The civilian toll in Okinawa was even higher, with an estimated 100,000 people killed — around a quarter of the prewar population of the islands.
The Japanese government told local inhabitants that they would be beaten and murdered by U.S. forces. Many hid in the island’s caves. Some committed suicide as the fighting approached.
“The inhabitants were not allowed to surrender. If you surrendered to the Americans and tried to walk out with your hands up, the Japanese would shoot you in the back,” Takamatsu tells VOA.
“They were told that no one would survive if captured by the U.S. military,” he says. “They said that women would be beaten and killed, while all the men would be lined up on the road and run over by tanks. So, the residents were very afraid of the American military. However, it wasn't until after they became prisoners of war that they realized that wasn't true. The U.S. military provided the residents with food and medical care.”
Allies
Fast forward to the present, and the United States and Japan are now close allies. Okinawa hosts almost 30,000 American troops, and it is among the most important U.S. military bases in the Pacific, seen by Washington as an increasingly vital deterrent amid growing Indo-Pacific tensions.
In the remote Henoko Bay on the east coast of the island, a new U.S. air base is being built. It’s hoped the new base will relieve pressure on existing facilities, especially the Futenma air base, which is located in a residential area north of Naha and has long created tensions with locals.
However, some of the earth used in the construction of the Henoko base is being excavated from the south of Okinawa — from battlegrounds where U.S. forces came ashore in 1945.
Local authorities insist the material is screened before it is dug up. Takamatsu says it likely contains the remains of Japanese and American soldiers. “This is blasphemy against the dead. I’m imploring them to stop doing it,” he says.
China tensions
Meanwhile, as regional tensions escalate with China over Taiwan, and with North Korea over its missile and nuclear weapons programs, there are growing fears that these heavily militarized islands could once again be caught in the crosshairs of a Pacific war.

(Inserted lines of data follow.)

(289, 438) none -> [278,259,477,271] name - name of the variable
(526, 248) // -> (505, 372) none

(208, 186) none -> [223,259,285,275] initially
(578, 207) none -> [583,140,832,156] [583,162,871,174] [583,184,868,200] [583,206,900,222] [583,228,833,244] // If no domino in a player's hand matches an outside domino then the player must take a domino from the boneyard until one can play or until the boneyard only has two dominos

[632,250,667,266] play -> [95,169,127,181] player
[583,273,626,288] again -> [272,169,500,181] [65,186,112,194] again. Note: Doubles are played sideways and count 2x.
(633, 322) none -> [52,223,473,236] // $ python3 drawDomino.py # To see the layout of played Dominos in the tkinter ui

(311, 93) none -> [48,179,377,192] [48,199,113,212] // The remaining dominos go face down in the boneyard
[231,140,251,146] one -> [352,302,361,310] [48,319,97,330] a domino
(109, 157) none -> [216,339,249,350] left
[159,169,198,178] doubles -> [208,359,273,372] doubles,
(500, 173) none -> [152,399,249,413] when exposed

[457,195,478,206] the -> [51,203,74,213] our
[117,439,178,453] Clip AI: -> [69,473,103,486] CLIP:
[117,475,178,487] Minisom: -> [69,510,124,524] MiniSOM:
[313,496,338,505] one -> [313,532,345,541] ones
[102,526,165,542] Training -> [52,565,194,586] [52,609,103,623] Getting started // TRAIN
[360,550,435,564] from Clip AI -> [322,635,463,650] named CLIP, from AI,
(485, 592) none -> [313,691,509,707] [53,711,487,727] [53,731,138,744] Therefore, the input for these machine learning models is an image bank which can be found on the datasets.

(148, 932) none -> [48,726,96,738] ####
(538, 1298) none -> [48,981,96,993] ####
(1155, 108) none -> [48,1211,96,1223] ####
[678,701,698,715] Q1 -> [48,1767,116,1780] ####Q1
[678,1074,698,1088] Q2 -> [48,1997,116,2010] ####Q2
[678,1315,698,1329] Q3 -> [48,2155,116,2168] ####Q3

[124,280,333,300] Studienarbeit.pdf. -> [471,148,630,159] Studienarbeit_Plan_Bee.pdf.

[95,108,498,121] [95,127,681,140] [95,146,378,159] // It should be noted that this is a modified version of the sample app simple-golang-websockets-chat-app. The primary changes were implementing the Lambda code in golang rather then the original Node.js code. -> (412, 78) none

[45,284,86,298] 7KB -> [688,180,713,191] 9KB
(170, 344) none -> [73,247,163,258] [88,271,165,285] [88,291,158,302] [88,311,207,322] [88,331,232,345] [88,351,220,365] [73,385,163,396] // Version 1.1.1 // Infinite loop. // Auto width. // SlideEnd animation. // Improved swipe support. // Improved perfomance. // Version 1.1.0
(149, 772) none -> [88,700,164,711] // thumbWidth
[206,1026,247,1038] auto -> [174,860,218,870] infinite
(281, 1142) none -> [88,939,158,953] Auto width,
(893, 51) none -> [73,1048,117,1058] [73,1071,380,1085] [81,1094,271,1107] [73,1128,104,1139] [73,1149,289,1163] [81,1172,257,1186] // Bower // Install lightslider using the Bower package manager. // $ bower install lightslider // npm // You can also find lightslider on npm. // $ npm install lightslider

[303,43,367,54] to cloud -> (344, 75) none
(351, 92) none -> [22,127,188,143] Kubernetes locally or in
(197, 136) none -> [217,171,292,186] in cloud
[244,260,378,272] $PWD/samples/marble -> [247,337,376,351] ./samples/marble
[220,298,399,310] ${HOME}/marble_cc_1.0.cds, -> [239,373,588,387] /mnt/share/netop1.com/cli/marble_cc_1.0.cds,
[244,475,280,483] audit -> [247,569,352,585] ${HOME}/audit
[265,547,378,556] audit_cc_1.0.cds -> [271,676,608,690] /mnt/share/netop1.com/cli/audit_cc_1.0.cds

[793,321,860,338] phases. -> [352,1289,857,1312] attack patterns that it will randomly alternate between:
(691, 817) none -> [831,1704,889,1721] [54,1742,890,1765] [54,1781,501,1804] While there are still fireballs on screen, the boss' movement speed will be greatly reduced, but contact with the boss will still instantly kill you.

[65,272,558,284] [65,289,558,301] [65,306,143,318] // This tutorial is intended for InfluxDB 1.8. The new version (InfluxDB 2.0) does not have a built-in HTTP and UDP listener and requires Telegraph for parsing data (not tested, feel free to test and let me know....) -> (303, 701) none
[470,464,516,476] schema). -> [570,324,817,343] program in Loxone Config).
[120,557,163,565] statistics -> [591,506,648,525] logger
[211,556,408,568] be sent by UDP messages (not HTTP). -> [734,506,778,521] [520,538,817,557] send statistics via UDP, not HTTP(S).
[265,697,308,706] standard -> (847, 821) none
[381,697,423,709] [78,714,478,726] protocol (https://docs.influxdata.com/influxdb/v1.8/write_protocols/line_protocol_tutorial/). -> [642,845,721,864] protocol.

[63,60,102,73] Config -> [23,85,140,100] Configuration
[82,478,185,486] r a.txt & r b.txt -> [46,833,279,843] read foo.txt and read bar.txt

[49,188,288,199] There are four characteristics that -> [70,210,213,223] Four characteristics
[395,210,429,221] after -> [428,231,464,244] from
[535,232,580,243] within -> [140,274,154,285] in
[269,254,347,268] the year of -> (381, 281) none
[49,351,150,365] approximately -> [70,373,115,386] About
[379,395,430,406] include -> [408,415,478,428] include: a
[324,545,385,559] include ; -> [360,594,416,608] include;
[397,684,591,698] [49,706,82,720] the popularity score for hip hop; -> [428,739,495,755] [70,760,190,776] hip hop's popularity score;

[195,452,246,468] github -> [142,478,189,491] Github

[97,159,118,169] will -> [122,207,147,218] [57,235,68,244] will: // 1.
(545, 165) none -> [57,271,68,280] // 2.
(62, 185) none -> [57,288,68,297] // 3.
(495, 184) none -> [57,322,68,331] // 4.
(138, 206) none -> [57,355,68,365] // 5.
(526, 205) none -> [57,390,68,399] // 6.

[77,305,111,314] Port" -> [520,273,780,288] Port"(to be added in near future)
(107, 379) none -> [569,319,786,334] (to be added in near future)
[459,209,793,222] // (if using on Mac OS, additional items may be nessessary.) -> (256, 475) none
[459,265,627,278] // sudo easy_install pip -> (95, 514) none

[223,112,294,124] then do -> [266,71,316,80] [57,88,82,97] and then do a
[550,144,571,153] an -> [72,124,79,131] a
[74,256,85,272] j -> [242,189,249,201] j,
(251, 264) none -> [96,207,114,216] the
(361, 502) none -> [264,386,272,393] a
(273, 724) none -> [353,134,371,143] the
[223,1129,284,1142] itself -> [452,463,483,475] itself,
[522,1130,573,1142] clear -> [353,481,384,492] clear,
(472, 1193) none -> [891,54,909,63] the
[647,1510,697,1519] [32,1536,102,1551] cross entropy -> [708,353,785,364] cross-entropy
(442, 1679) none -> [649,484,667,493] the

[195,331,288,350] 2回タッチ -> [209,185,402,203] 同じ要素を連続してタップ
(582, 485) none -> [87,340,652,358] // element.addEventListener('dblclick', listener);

“Missiles will fly to Okinawa again. If there is a war, this place will be attacked. That's what bothers me the most,” Takamatsu tells VOA. “Let's all stand together. Let's eliminate war from the Earth. I believe that if we ordinary citizens join hands, we can do it.”
A solitary figure searching through the caves, Takamatsu is trying to heal the wounds of Okinawa’s past; to offer the victims dignity where the state has failed to intervene; to show respect for sacrifice where much of the nation would rather leave the remains to decay undisturbed, along with that troubled period of Japanese wartime history.
Takamatsu’s painstaking work is also an act of protest against war — an appeal for peace — as the danger of conflict once again edges closer to these islands.